Les hommes politiques, lors des discours, font des pauses qui ne seraient pas nécessaires dans le parler quotidien. Dans leurs discours, les pauses sont une arme avec laquelle les politiciens peuvent jouer. En général, ils peuvent s’en servir par exemple pour laisser le temps à l’audience de réfléchir et comprendre les idées qu’ils sont en train d’exposer, pour maintenir leur public éveillé ou tout simplement, ils peuvent les adopter comme style particulier, indice de pouvoir, de distance ou respect. Les pauses dans la parole politique peuvent être un symbole de confiance en soi-même. Selon Duez (2003), « Plus l’homme politique est haut dans la hiérarchie sociale, plus les pauses sont longues et fréquentes ».

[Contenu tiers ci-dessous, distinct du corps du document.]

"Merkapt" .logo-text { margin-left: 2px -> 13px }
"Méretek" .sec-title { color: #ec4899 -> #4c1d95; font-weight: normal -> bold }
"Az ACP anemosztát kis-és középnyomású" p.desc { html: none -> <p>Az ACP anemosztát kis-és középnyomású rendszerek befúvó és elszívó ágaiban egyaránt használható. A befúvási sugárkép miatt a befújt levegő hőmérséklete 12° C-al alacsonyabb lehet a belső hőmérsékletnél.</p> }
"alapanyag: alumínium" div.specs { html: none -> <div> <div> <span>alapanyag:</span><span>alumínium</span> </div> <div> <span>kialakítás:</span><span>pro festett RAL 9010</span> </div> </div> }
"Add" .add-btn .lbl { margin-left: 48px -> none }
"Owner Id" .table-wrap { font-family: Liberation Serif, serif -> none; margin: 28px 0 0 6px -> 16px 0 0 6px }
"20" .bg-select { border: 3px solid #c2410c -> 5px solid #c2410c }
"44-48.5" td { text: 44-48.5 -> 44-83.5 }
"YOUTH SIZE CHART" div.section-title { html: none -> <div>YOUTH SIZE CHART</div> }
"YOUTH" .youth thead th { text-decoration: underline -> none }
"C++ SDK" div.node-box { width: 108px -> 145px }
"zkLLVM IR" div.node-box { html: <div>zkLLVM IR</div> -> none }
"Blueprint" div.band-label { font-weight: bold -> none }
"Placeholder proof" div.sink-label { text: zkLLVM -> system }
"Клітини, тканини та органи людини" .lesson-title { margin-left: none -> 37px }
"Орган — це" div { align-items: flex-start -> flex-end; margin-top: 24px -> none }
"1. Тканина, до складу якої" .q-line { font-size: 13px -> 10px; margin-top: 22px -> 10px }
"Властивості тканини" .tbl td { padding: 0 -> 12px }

Une autre caractéristique prosodique très importante chez les hommes politiques est l’accentuation. D’après Fónagy (1991), qui insiste également sur les aspects articulatoires (patalisation, labialisation, nasalisation, etc.), dit « L’accent articule et organise la parole. Il divise la chaîne parlée continue en séquences, en 'groupes rythmiques'. L’accent établit d’autre part une certaine hiérarchie sémantique dans la phrase, en prêtant plus ou moins d’intensité aux mots conformément à leur poids sémantique et à l’importance actuelle des mots dans le message concret ».